Worth It All(11)
“Who are they?” Casey asked. “How did they get there? Did they use a ladder? Where’s the ladder?”
Paige stepped up to the desk and returned the young woman’s welcoming smile.
“Hi. What’s the name?”
“Casey Roberts. Or Paige. I’m a little late.” And she didn’t know if she was here to see Jake or—
“Yes. I have it right here. We were expecting you.” She clicked the cord hanging from her ear and spoke into a tiny microphone. “Casey Roberts is here. Yes.” She clicked again. “Someone will be right with you. Can I get you some water? Juice?”
“No, thank you. We’re good.” She stepped back and put Casey down, hoping the woman didn’t hear Casey say how much she liked juice.
To her right, the building opened up in a flurry of multilevel activity. Definitely not a doctor’s office feel, more like a state-of-the-art gym gone wild.

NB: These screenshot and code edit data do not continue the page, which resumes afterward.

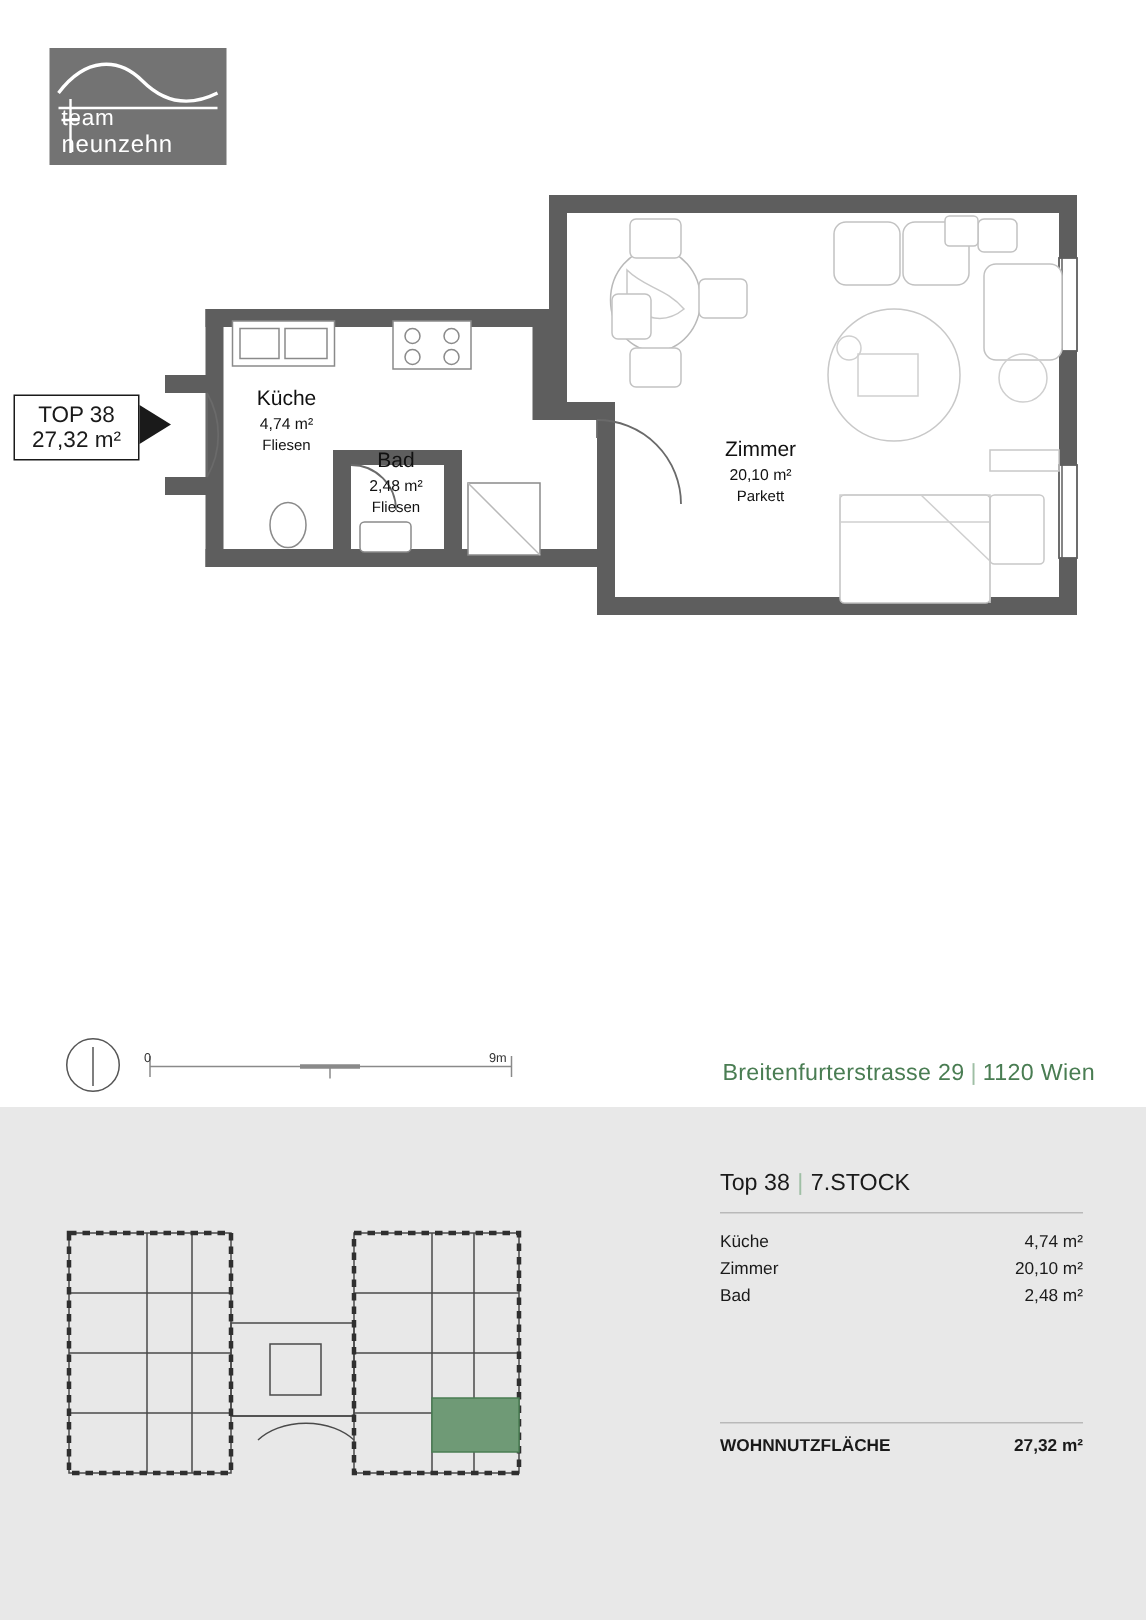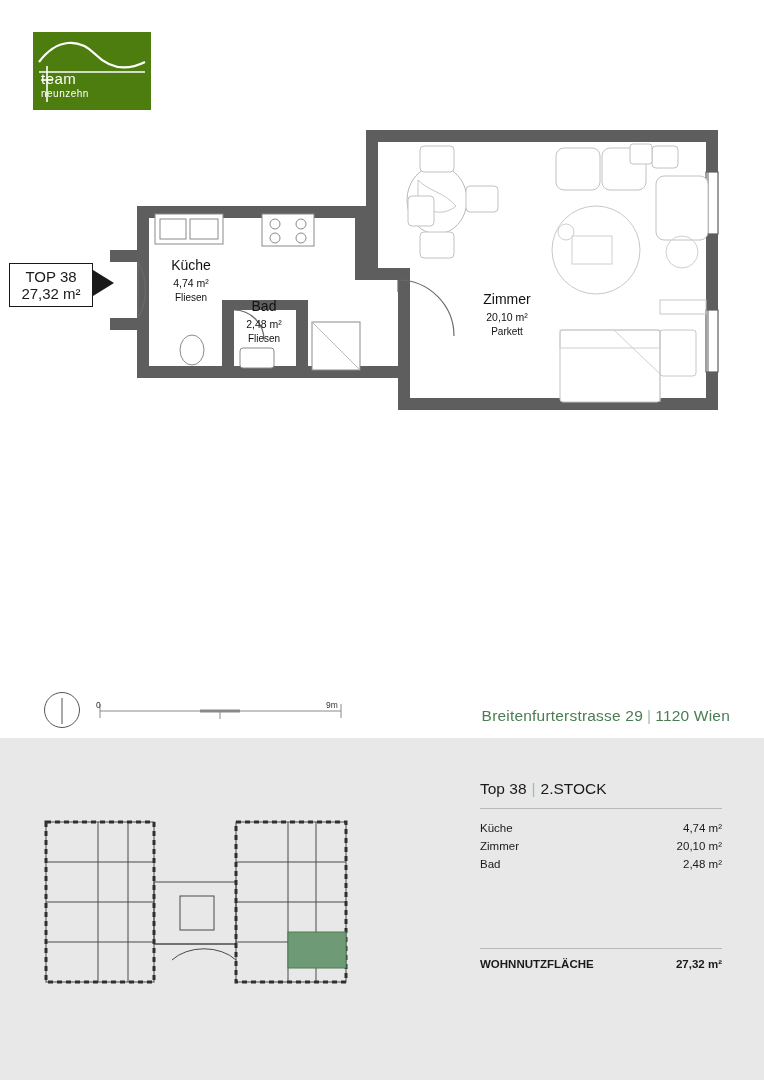"team" .logo { background: #4d7c0f -> #737373 }
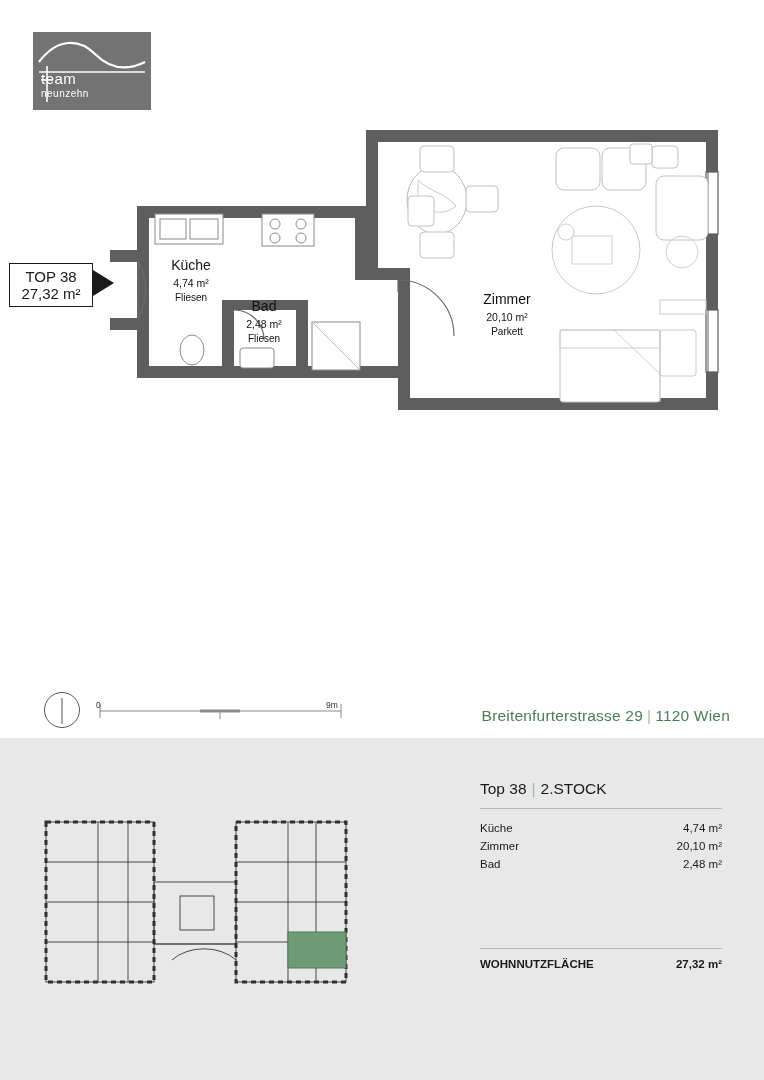"neunzehn" .logo-text.t2 { font-size: 10px -> 16px }
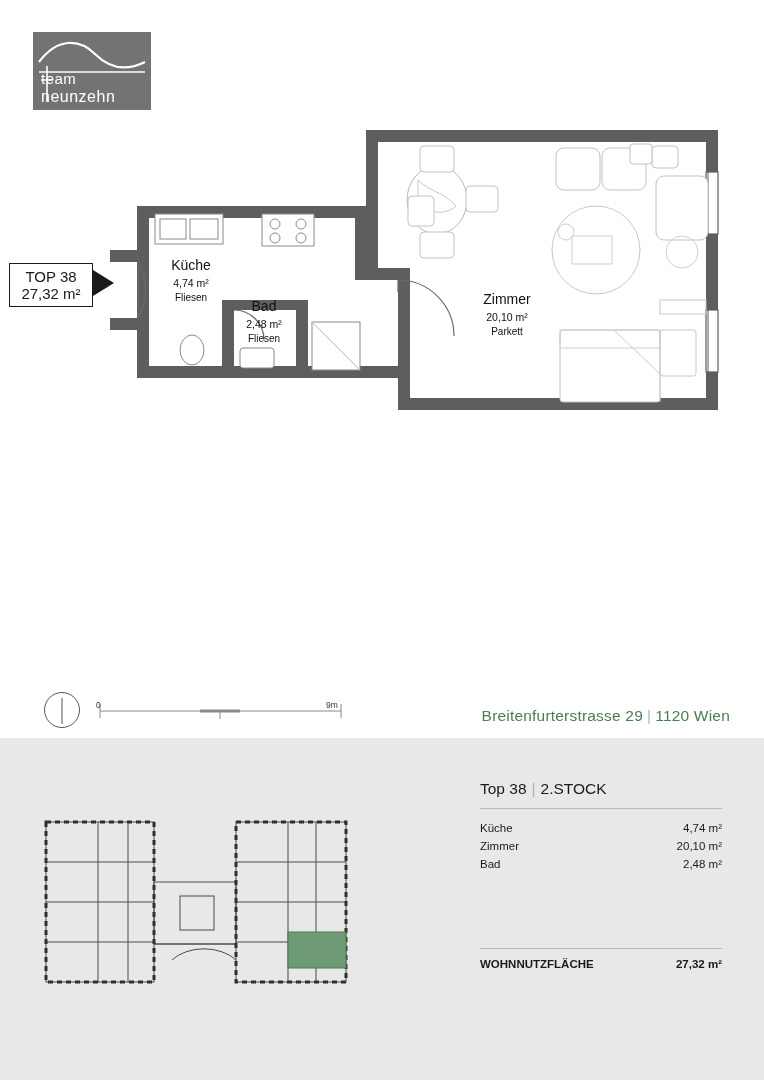"2.STOCK" span { text: 2.STOCK -> 7.STOCK }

“Are we going to see Jake now?”
“I don’t know, and let’s try to keep the questions to a minimum. Okay?”
“Hi. I’m Marcy.”
Paige turned and met a beautiful young girl with black hair and dark eyes. She was tiny and wore a black polo with the Evolution logo and khaki shorts. “Hi. I’m Paige. This is Casey.”
“It’s nice to meet you, Casey.” She shook hands with both of them, using her left hand. “You can see the testing side there.” She pointed. “Lots of fun, but we’re going this way to the R&D offices.”
Marcy led them a few feet to double doors on their left, swiped a card hanging from her neck, and waited for a beep. Casey walked beside her, peeling off questions about what and why and how.
“Lots of security,” Paige said.
“Yes. To protect designs in development.”
“Oh. Right.” Because, like she’d read on Jenny’s smartphone in the two minutes before Casey spilled her cereal, this was cutting-edge. Bionics, neural implants, and a lot of other stuff she didn’t understand.
It took a good five minutes down hallways and up elevators to reach their destination. In that time, she learned Marcy was a talkative intern from South Carolina and that she’d lost her right arm almost to the shoulder when she was four from a lawn-mowing accident.
“Okay, here we are. This is where the main research team works. You’ll be seeing Tyler Davies.”
Oh. Not Jake.
The hallway was wide, floor-to-ceiling white, and so cool it was almost cold. Marcy stopped in the third doorway. “Hey, Tyler.”
A young man with a dark-blond ponytail turned from a table covered in prosthetic feet. He wore a shirt identical to Marcy’s and looked more than happy to stop his work and say hi to her.
“This is Casey,” Marcy said. “She’s here for an adjustment.”
“Oh,” Tyler said, a confused expression on his face. “Mr. McKinney told me an hour ago to work on this. He said he needed it done and to send you down to his office.”
Paige’s heart skipped and her hand tightened on the canvas strap over her shoulder.
“Oh. Okay.” There was a slight hesitation in Marcy’s voice before she bounced back. “Mr. McKinney’s office is all the way down at the end.” Marcy’s voice dropped to almost a whisper.
They passed six or seven more doors until they reached his office. The space was easily six times the size of the bedroom she and Casey shared. Tables lined the walls, all covered in computers, printers, and prosthetic pieces. Many of them looked straight out of a futuristic movie.
Sketches and photographs covered the corkboard wall behind them, and above that was the company’s motto painted in black letters on the white cinder block. Jake sat across the room at one of at least eight computer monitors, his back to them.
Marcy cleared her throat and tapped on the open doorframe. “Mr. McKinney?”
At the sound of his name, Jake stood and walked toward them.
Paige didn’t miss the look of adoration in the young girl’s eyes, which explained the sudden change. Seemed someone had a major crush. Paige didn’t blame her.
Jake definitely had that take-your-breath-away quality. He wore dark jeans and a white collared dress shirt, untucked, with the sleeves rolled halfway up his forearms, and looked even better than he had in a T-shirt.
“Thank you, Marcy.”
Marcy blushed and stared so long Paige considered patting her on the back to make her breathe, but the girl spun on her heel and hurried off.
“Hi, Jake.” Casey walked in, not at all shy. “Is this your work?”
“Yes.”
“This is where you make the stuff?”
A smile played at his lips. “Yes. This is where I make the stuff.”